I'm currently using multi-chain modeller script to build a hetero-dimer protein complex but I faced to this error and I can't fix it. It is just for practice so I choose a simple dimer protein and mutated the sequence but the sequence length between .ali file and the pdb file of the template is similar. ( There is no such chain B, modeller.ModellerError: define__595E> Number of selected atoms in sets 2 & 3 is not the same: 109 118) These are alignment file and scripts that I used: a) Alignment file: ****I used align2d script to build alignment file. from modeller import * env = Environ() aln = Alignment(env) mdl = Model(env, file='temp', model_segment=(('FIRST:A','LAST:B'))) aln.append_model(mdl, align_codes='temp', atom_files='temp.pdb') aln.append(file='Target.ali', align_codes='target') aln.align2d(max_gap_length=50) aln.write(file='target-temp2.ali', alignment_format='PIR') aln.write(file='target-temp2.pap', alignment_format='PAP')***
And the alignment file would be like this: ****>P1;template structureX:file.pdb:1:A:+227:B::: 2.30:-1.00 EIVLTQSPGTLSLSPGERATLSCRASQSVGSSYLAWYQQKPGQAPRLLIYGAFSRATGIPDRFSGSGSGTDFTLT ISRLEPEDFAVYYCQQYGSSPWTFGQGTKVEIKR/QVQLVESGGGVVQPGRSLRLSCAASGFTFSSYTMHWVRQA PGKGLEWVTFISYDGNNKYYADSVKGRFTISRDNSKNTLYLQMNSLRAEDTAIYYCARTGWLGPFDYWGQGTLVT VSS* >P1;target sequence:target:: :: ::: 0.00: 0.00 EIVLTQSPGSLSLSPGERATLSCRASQSVGSSYLAWFQQKPGQAHRLLIYGAFSRATGIPDRFSGSDSGTDFTLT ISRLEPEDFAAYYCQQYGSSPWTFGQGTKVEIKR-QVQLVESGGGVVQPHRSLRLSCAASGFTFSSYTMHWVRQA PGKGLEWVEFISYDGNNKYYADSVKGRFTITRDNSKNTLYLQMNSLRAEDTAIYYCARTGWLGPYDYWGQPTLVTVSS* b) Building the model: To build a multi-chain model I've tried this script as it's mentioned in the modeller manual: *** from modeller import * from modeller.automodel import * log.verbose() class MyModel(AutoModel): def special_restraints(self, aln): s1 = Selection(self.chains['A']).only_atom_types('CA') s2 = Selection(self.chains['B']).only_atom_types('CA') self.restraints.symmetry.append(Symmetry(s1, s2, 1.0)) def user_after_single_model(self): self.restraints.symmetry.report(1.0) env = Environ() env.io.atom_files_directory = ['.', '../atom_files'] a = MyModel(env, alnfile = 'target-temp2.ali' , knowns = 'temp', sequence = 'target') a.starting_model= 1 a.ending_model = 2 a.make() *****
After run the script I see this error: (No such chain: B) I was practicing before with other protein and when I saw this error I changed the alignment file (......TKVEIKR-QVQLVES......) to (.......TKVEIKR/QVQLVES........) and the problem solved. But here when I change (-) to (/) for the target sequence in alignment file I get another error : (modeller.ModellerError: define__595E> Number of selected atoms in sets 2 & 3 is not the same: 109 118)
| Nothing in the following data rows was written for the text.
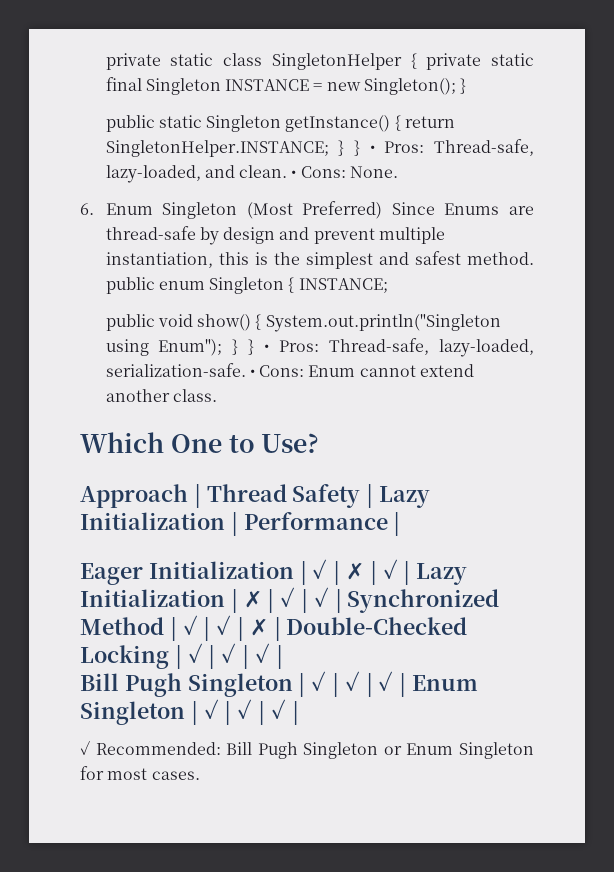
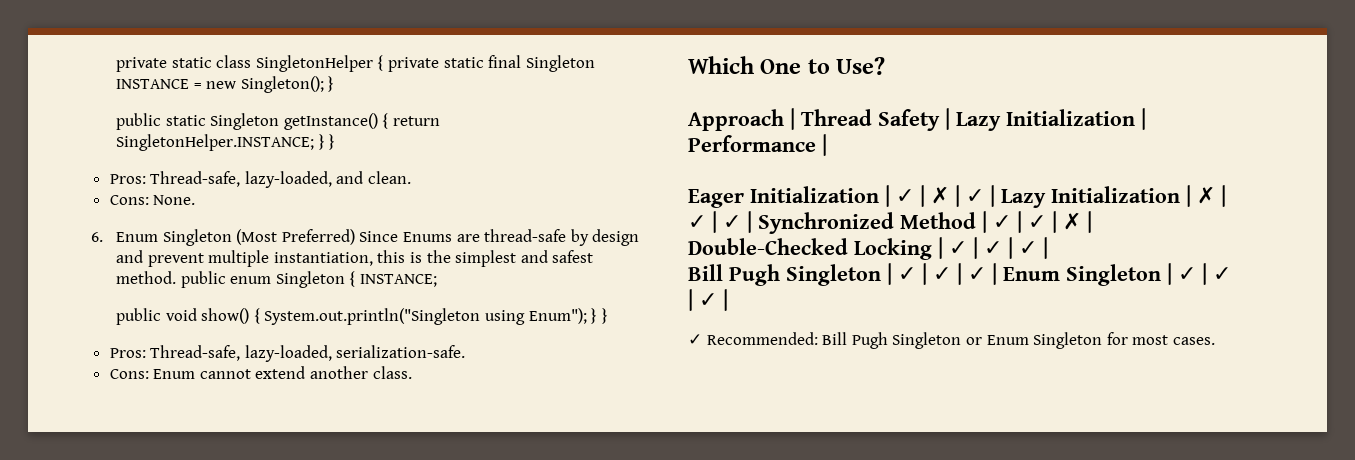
- public static Singleton getInstance() { return SingletonHelper.INSTANCE; } } • Pros: Thread-safe, lazy-loaded, and clean. • Cons: None.
+ public static Singleton getInstance() { return SingletonHelper.INSTANCE; } }
+ Pros: Thread-safe, lazy-loaded, and clean.
+ Cons: None.
- public void show() { System.out.println("Singleton using Enum"); } } • Pros: Thread-safe, lazy-loaded, serialization-safe. • Cons: Enum cannot extend another class.
+ public void show() { System.out.println("Singleton using Enum"); } }
+ Pros: Thread-safe, lazy-loaded, serialization-safe.
+ Cons: Enum cannot extend another class.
Could you please help me? I have no idea about this error.
And I have another question. Is it possible to build a single polypeptide chain model with multi-chain approach? Is there a way to combine multi-chain script with multi-template script to keep the orientation of the different protein domains?